El concepto de día cero como servicio (ZDaaS) podría estar a punto de ascender en la agenda del CISO, según una nueva investigación de Digital Shadows, que ha descubierto que los ciberdelincuentes están discutiendo cada vez más el potencial de un modelo según el cual el día cero los exploits se alquilan o alquilan a afiliados.
En su documento técnico Inteligencia de vulnerabilidad: ¿sabes dónde están tus defectos? El equipo de Digital Shadows descubrió que últimamente, las vulnerabilidades activas de día cero se han convertido en los artículos más caros anunciados en los foros de delitos cibernéticos de la web oscura, con precios que alcanzan los 10 millones de dólares en algunos casos.

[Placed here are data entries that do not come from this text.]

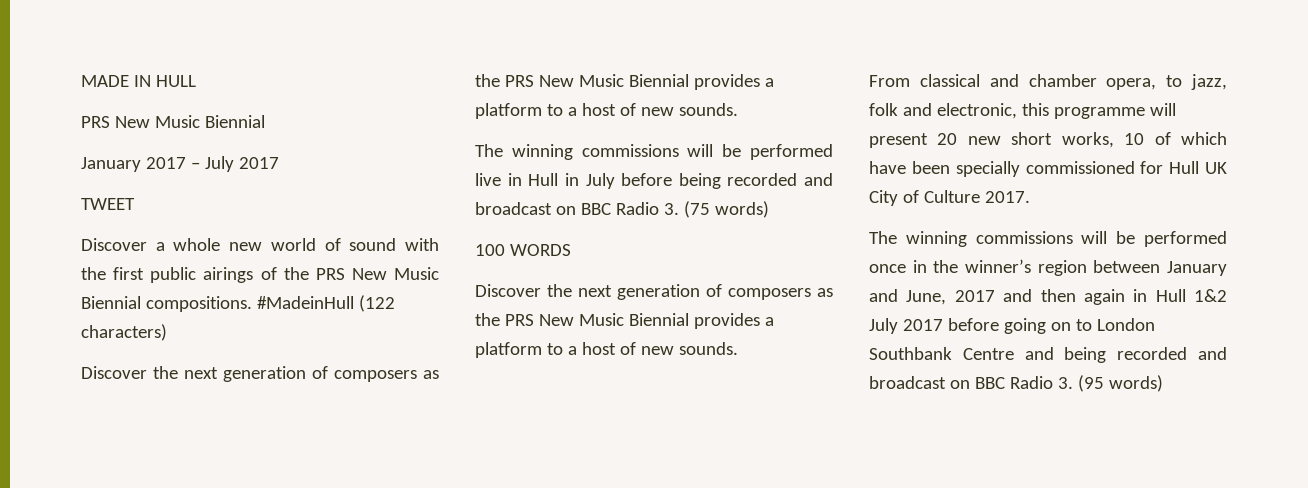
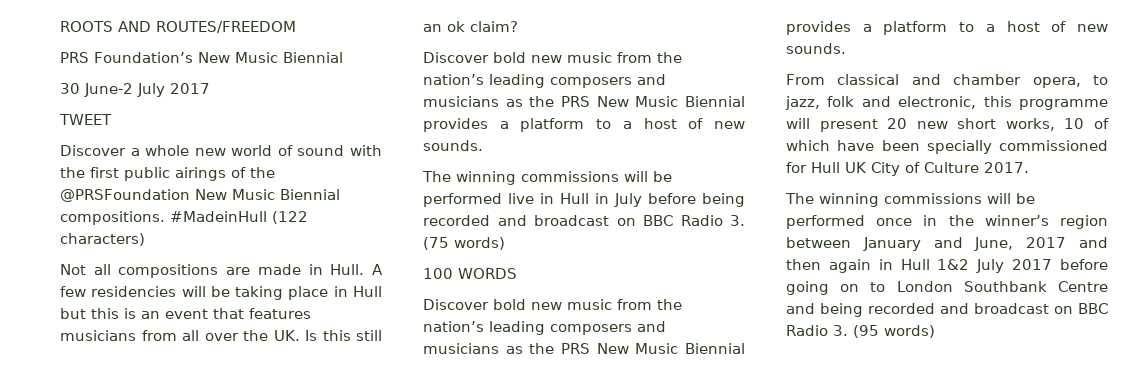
- MADE IN HULL
- PRS New Music Biennial
+ ROOTS AND ROUTES/FREEDOM
+ PRS Foundation’s New Music Biennial
- January 2017 – July 2017
+ 30 June-2 July 2017
- Discover a whole new world of sound with the first public airings of the PRS New Music Biennial compositions.
+ Discover a whole new world of sound with the first public airings of the @PRSFoundation New Music Biennial compositions.
  #MadeinHull (122 characters)
- Discover the next generation of composers as the PRS New Music Biennial provides a platform to a host of new sounds.
+ Not all compositions are made in Hull. A few residencies will be taking place in Hull but this is an event that features musicians from all over the UK. Is this still an ok claim?
+ Discover bold new music from the nation’s leading composers and musicians as the PRS New Music Biennial provides a platform to a host of new sounds.
  100 WORDS
- Discover the next generation of composers as the PRS New Music Biennial provides a platform to a host of new sounds.
+ Discover bold new music from the nation’s leading composers and musicians as the PRS New Music Biennial provides a platform to a host of new sounds.

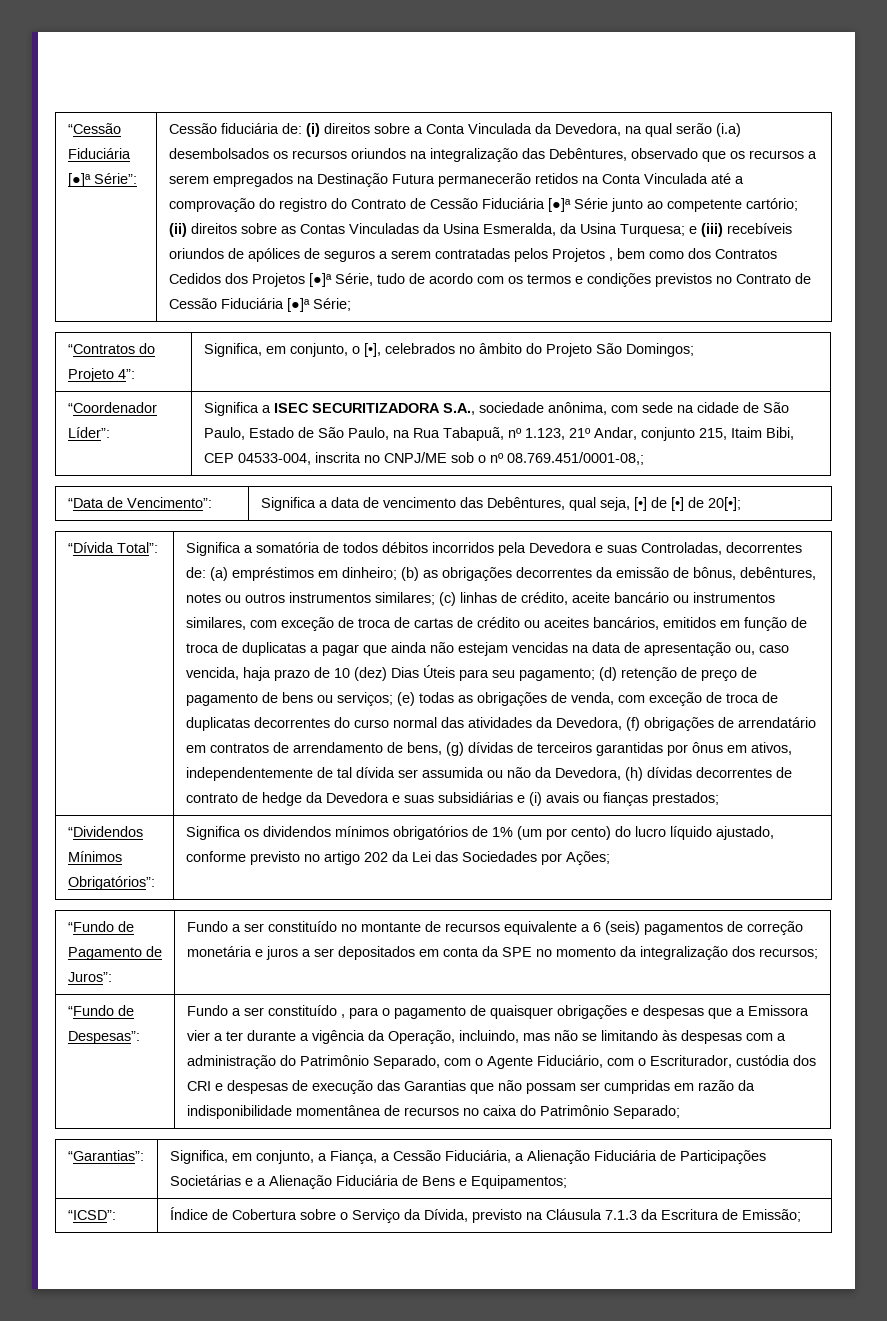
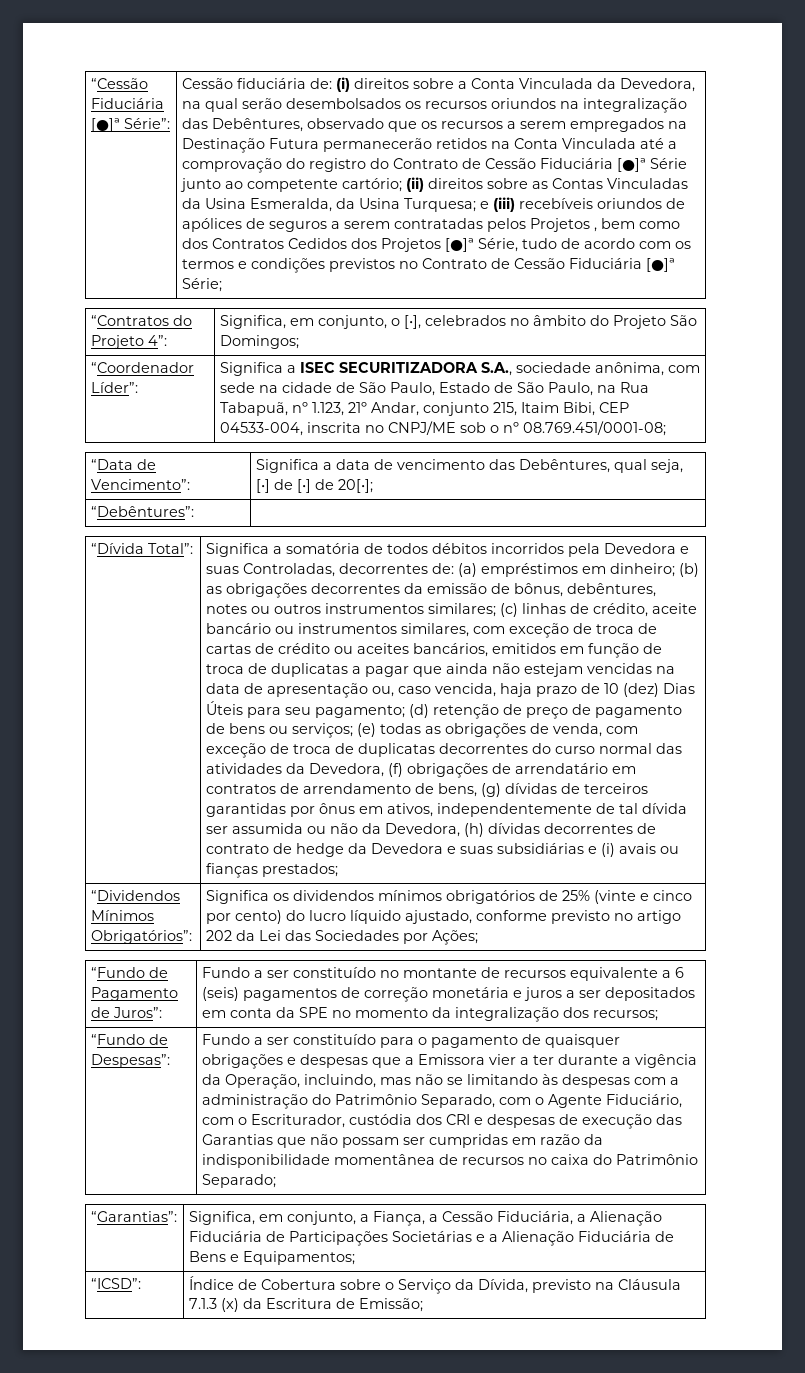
- (i) direitos sobre a Conta Vinculada da Devedora, na qual serão (i.a) desembolsados os recursos oriundos na integralização das Debêntures, observado que os recursos a serem empregados na Destinação Futura permanecerão retidos na Conta Vinculada até a comprovação do registro do Contrato de Cessão Fiduciária [●]ª Série junto ao competente cartório;
+ (i) direitos sobre a Conta Vinculada da Devedora, na qual serão desembolsados os recursos oriundos na integralização das Debêntures, observado que os recursos a serem empregados na Destinação Futura permanecerão retidos na Conta Vinculada até a comprovação do registro do Contrato de Cessão Fiduciária [●]ª Série junto ao competente cartório;
- “Coordenador Líder”: | Significa a ISEC SECURITIZADORA S.A., sociedade anônima, com sede na cidade de São Paulo, Estado de São Paulo, na Rua Tabapuã, nº 1.123, 21º Andar, conjunto 215, Itaim Bibi, CEP 04533-004, inscrita no CNPJ/ME sob o nº 08.769.451/0001-08,;
+ “Coordenador Líder”: | Significa a ISEC SECURITIZADORA S.A., sociedade anônima, com sede na cidade de São Paulo, Estado de São Paulo, na Rua Tabapuã, nº 1.123, 21º Andar, conjunto 215, Itaim Bibi, CEP 04533-004, inscrita no CNPJ/ME sob o nº 08.769.451/0001-08;
+ “Debêntures”: |
- “Dividendos Mínimos Obrigatórios”: | Significa os dividendos mínimos obrigatórios de 1% (um por cento) do lucro líquido ajustado, conforme previsto no artigo 202 da Lei das Sociedades por Ações;
+ “Dividendos Mínimos Obrigatórios”: | Significa os dividendos mínimos obrigatórios de 25% (vinte e cinco por cento) do lucro líquido ajustado, conforme previsto no artigo 202 da Lei das Sociedades por Ações;
- Fundo a ser constituído , para o pagamento de quaisquer obrigações e despesas que a Emissora vier a ter durante a vigência da Operação, incluindo, mas não se limitando às despesas com a administração do Patrimônio Separado, com o Agente Fiduciário, com o Escriturador, custódia dos CRI e despesas de execução das Garantias que não possam ser cumpridas em razão da indisponibilidade momentânea de recursos no caixa do Patrimônio Separado;
+ Fundo a ser constituído para o pagamento de quaisquer obrigações e despesas que a Emissora vier a ter durante a vigência da Operação, incluindo, mas não se limitando às despesas com a administração do Patrimônio Separado, com o Agente Fiduciário, com o Escriturador, custódia dos CRI e despesas de execução das Garantias que não possam ser cumpridas em razão da indisponibilidade momentânea de recursos no caixa do Patrimônio Separado;
- “ICSD”: | Índice de Cobertura sobre o Serviço da Dívida, previsto na Cláusula 7.1.3 da Escritura de Emissão;
+ “ICSD”: | Índice de Cobertura sobre o Serviço da Dívida, previsto na Cláusula 7.1.3 (x) da Escritura de Emissão;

Dijeron que si bien los desarrolladores de exploits ahora sienten claramente que pueden generar un rendimiento sustancial de su trabajo, puede llevarles mucho tiempo encontrar a alguien dispuesto o capaz de pagar una prima tan considerable.
Por lo tanto, alquilar el día cero puede ser un modelo más atractivo porque le permite al desarrollador generar algunos ingresos mientras espera una venta y también le da al arrendatario la oportunidad de probar antes de comprar, dijo el equipo.
La investigación de Digital Shadows llega inmediatamente después de los artículos de investigación publicados por Sophos y Trend Micro, que detallan la creciente escala de modelos de ciberdelito como servicio, que comenzaron con ransomware y se están filtrando a otras áreas de la economía sumergida. .
Esto es un problema, dijo el investigador de amenazas de Digital Shadows Stefano De Blasi, porque si el modelo ZDaaS se adopta con entusiasmo, y no hay ninguna razón por la que no debería ser así, habrá muchos más actores de amenazas motivados financieramente con amenazas peligrosas. herramientas en sus bolsillos traseros, causando un problema aún mayor para los defensores.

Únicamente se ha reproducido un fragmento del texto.